It’s become a habit for many to look at maps as mere guides to where we want to go. Whether our destination is on the coast, across fields of wheat or along mountain ranges, it is easy to judge geography as irrelevant to our destinations. A GPS can take us anywhere we want to go.
This looks especially true when scoffing over the ‘border gore’ left by collapsing European empires, with straight lines that take no account of local cultures alongside scrawls that create enclaves within enclaves. Doubtless it is all the fault of some 19th-century Etonian, and reflective of nothing.
But common understanding of geopolitics often belies the raw physical constraints that have always limited human activity. It’s in acknowledgement of this that the journalist Tim Marshall has been trying to restore geography to its proper place.

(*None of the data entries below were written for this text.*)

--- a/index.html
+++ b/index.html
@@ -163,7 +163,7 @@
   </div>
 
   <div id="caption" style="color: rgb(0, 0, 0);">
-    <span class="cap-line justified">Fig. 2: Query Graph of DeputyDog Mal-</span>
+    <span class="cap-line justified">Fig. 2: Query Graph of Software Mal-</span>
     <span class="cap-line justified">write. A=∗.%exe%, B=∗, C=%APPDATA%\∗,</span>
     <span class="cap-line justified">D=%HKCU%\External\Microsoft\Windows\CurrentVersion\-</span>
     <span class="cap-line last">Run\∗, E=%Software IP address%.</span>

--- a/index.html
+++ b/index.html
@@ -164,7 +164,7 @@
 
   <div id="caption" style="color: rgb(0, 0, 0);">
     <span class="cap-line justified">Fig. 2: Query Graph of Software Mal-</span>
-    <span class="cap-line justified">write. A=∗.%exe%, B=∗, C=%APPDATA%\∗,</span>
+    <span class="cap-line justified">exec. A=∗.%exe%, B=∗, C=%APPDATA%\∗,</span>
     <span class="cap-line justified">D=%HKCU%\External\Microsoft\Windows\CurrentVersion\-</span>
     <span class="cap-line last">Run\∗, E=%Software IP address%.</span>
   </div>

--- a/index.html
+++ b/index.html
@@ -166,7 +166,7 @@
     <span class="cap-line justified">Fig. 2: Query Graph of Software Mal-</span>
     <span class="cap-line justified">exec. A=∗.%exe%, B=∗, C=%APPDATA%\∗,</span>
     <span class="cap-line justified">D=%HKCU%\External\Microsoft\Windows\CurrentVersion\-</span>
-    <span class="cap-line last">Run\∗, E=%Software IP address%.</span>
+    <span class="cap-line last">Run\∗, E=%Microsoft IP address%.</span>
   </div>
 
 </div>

This began with the foreboding Prisoners of Geography in 2015. Since then Marshall has written about walls and flags, but has returned to the hard stuff with The Power of Geography this year, exploring new territories and some locations in more depth. Appropriately, given the recent antics of Jeff Bezos and Richard Branson, the book also ventures into space.
The fact such books need to be written indicates how disconnected the average professional thinker is from the constraints of landscape. Before the age of mass road networks, bullet trains and aeroplanes, the difficulties posed by mountain ranges, rivers and deserts would have been much trickier to ignore.
Likewise, the ubiquity of maps (especially the Mercator projection) has made obvious points seem profound. Australia, for example, is often treated as a neighbour of China, but Beijing is as close to Warsaw in Poland as it is to Canberra, as Marshall notes.
Another trick the author pulls is rotating a map of the British Isles to put continental Europe at the top. Though it was once commonplace to put the east at the top of maps (hence the etymology of ‘orient’), it is easy to forget how much coast Great Britain has pointing towards Europe given the emphasis on our seafaring nature.
Where this is most interesting is how it informs politics. Spain’s difficulty in forming a unifying polity is linked to how mountainous its regions are. Turkey’s position on the edge of Europe has helped it leverage the migrant crisis for political gain. Australia is big, but much of it is unsuited for habitation, limiting the scope for development.
Such factors will continue to matter more than the churn of election cycles. Indeed, daily politics are frequently contingent on geography, whether it be Catalonian separatism based on historical remoteness, mineral distribution in the United States influencing Democratic votes via plantation slavery, or London’s proximity to continental Europe concentrating political power in the southeast of the British Isles.
This is even true where humans have created tools that surmount the constraints geography. And as Marshall notes, “The sky is not the limit.” Our current frontier is space.
The author hopes that whatever the spoils of space they are shared fairly, noting the tendency for Westphalian division to break down over time. The obvious rejoinder is that global governance has often met a similar fate or proved toothless, and there is no reason to think the heavens will be governed differently.
That is before worrying about climate change, a topic touched on in the book but worthy of a full volume from Marshall. Indeed, the risks posed by climate change perhaps best represent his outlook. As the refrain goes, climate change is not destroying the planet. Whatever we do, the planet will be fine.